Infographic: Report card on government’s environmental laws
This past year saw some strengthening of laws to conserve nature despite unprecedented oil and gas industry lobbying in the Senate. Here are our grades for the six key new laws:
C Impact Assessment Act (Bill C-69) establishes a single agency responsible for federal impact assessments, requires assessment of sustainability,ensures that assessments consider how Canada’s ability to meet our climate targets is affected, establishes an early engagement process, and strengthens Indigenous engagement in impact assessments. Unfortunately, oil and gas and nuclear regulators won the right to chair panels thanks to a Senate amendment. The statute itself gets a B – grade, but the proposed regulations identifying projects subject to the law are even weaker than current regulations, warranting an F; overall result is a C.
B + Fisheries Act amendments (Bill C-68) restore important protections for fish habitat, once again prohibiting harmful alteration, disruption or destruction of fish habitat and including new requirements to rebuild depleted fish populations. Unfortunately, the Senate removed an amendment establishing a framework to protect water flows essential to fish habitat.
C + Canadian Navigable Waters Act (Bill C-69) extends protections for any major project happening on any navigable water. Federal approval is required for all major projects on any waterway meeting the new definition. Medium impact projects on the list of priority waterways also need to seek approval; minor projects are exempt.
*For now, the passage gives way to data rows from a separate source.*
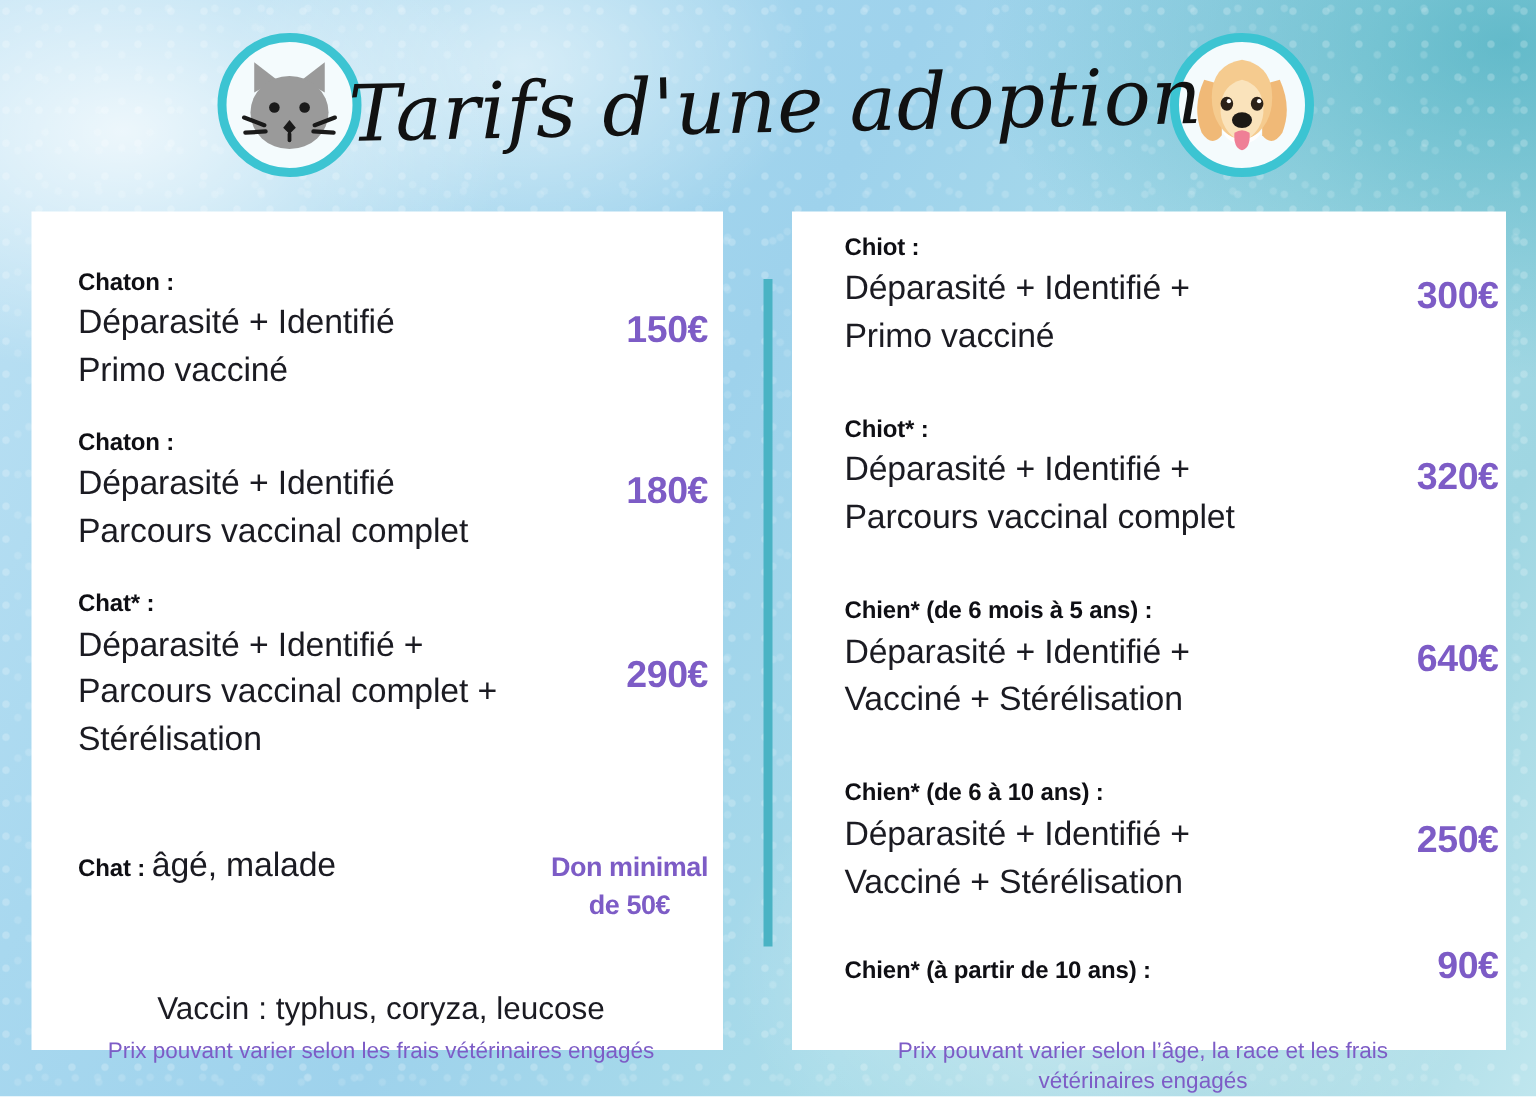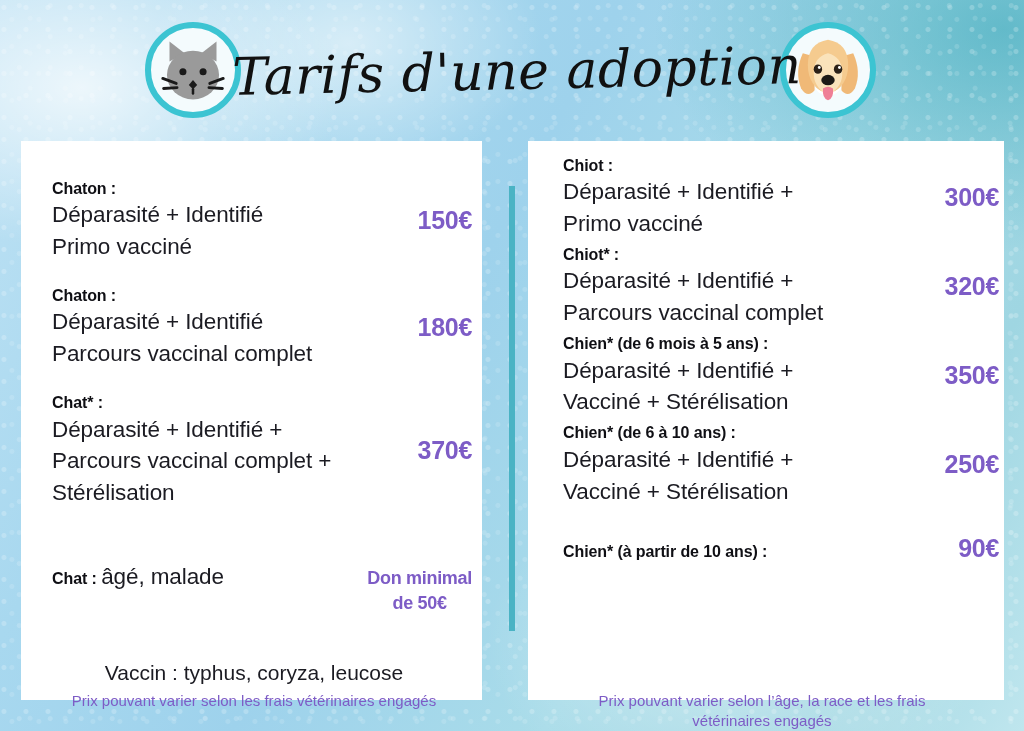--- a/index.html
+++ b/index.html
@@ -135,21 +135,21 @@
     text-align: right;
   }
   .row-price.two-line {
     font-size: 18px;
     line-height: 1.35;
     text-align: center;
   }
 
   
   #left-rows  .row + .row { margin-top: 22px; }
-  #right-rows .row + .row { margin-top: 4px; }
+  #right-rows .row + .row { margin-top: 36px; }
 
   #left-rows .row.inline,
   #right-rows .row.inline {
     align-items: baseline;
   }
   .row.inline .row-title { display: inline; }
   .row.inline .row-detail { display: inline; font-weight: 400; }
 
   #row-chat-age { margin-top: 52px !important; }
   #row-chien-senior { margin-top: 26px !important; }
@@ -238,21 +238,21 @@
       <div class="row-price">180€</div>
     </div>
 
     <div class="row">
       <div class="row-text">
         <div class="row-title">Chat* :</div>
         <div class="row-detail">Déparasité + Identifié +</div>
         <div class="row-detail">Parcours vaccinal complet +</div>
         <div class="row-detail">Stérélisation</div>
       </div>
-      <div class="row-price">370€</div>
+      <div class="row-price">290€</div>
     </div>
 
     <div class="row inline" id="row-chat-age">
       <div class="row-text">
         <span class="row-title">Chat :</span>
         <span class="row-detail">âgé, malade</span>
       </div>
       <div class="row-price two-line">
         <div>Don minimal</div>
         <div>de 50€</div>
@@ -279,21 +279,21 @@
       </div>
       <div class="row-price">320€</div>
     </div>
 
     <div class="row">
       <div class="row-text">
         <div class="row-title">Chien* (de 6 mois à 5 ans) :</div>
         <div class="row-detail">Déparasité + Identifié +</div>
         <div class="row-detail">Vacciné + Stérélisation</div>
       </div>
-      <div class="row-price">350€</div>
+      <div class="row-price">640€</div>
     </div>
 
     <div class="row">
       <div class="row-text">
         <div class="row-title">Chien* (de 6 à 10 ans) :</div>
         <div class="row-detail">Déparasité + Identifié +</div>
         <div class="row-detail">Vacciné + Stérélisation</div>
       </div>
       <div class="row-price">250€</div>
     </div>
B + Oil Tanker Moratorium Act (Bill C-48) protects the northern British Columbia coast from catastrophic spills by prohibiting tankers carrying more than 12,500 tonnes of crude oil or certain other types of oil from docking, loading or unloading along this coast. A Senate Committee voted against the bill but it narrowly passed the full Senate in June
B Canadian Energy Regulator Act (Bill C-69) provides more predictable timelines and clearer expectations for energy projects, eliminates the current “standing test” so that the public is entitled to participate in regulatory reviews, and restores the regulator’s pre-2012 decision-making authority to issue a certificate for major projects subject to Cabinet approval.
A Oceans Act, Canada Petroleum Resources Act amendments (Bill C-55) allow the federal government to temporarily protect important natural areas for up to five years as a step to permanent Marine Protected Area protection, as well as negotiate voluntary surrender of, and compensation for, a company’s oil and gas interests needed to establish a Marine Protected Area.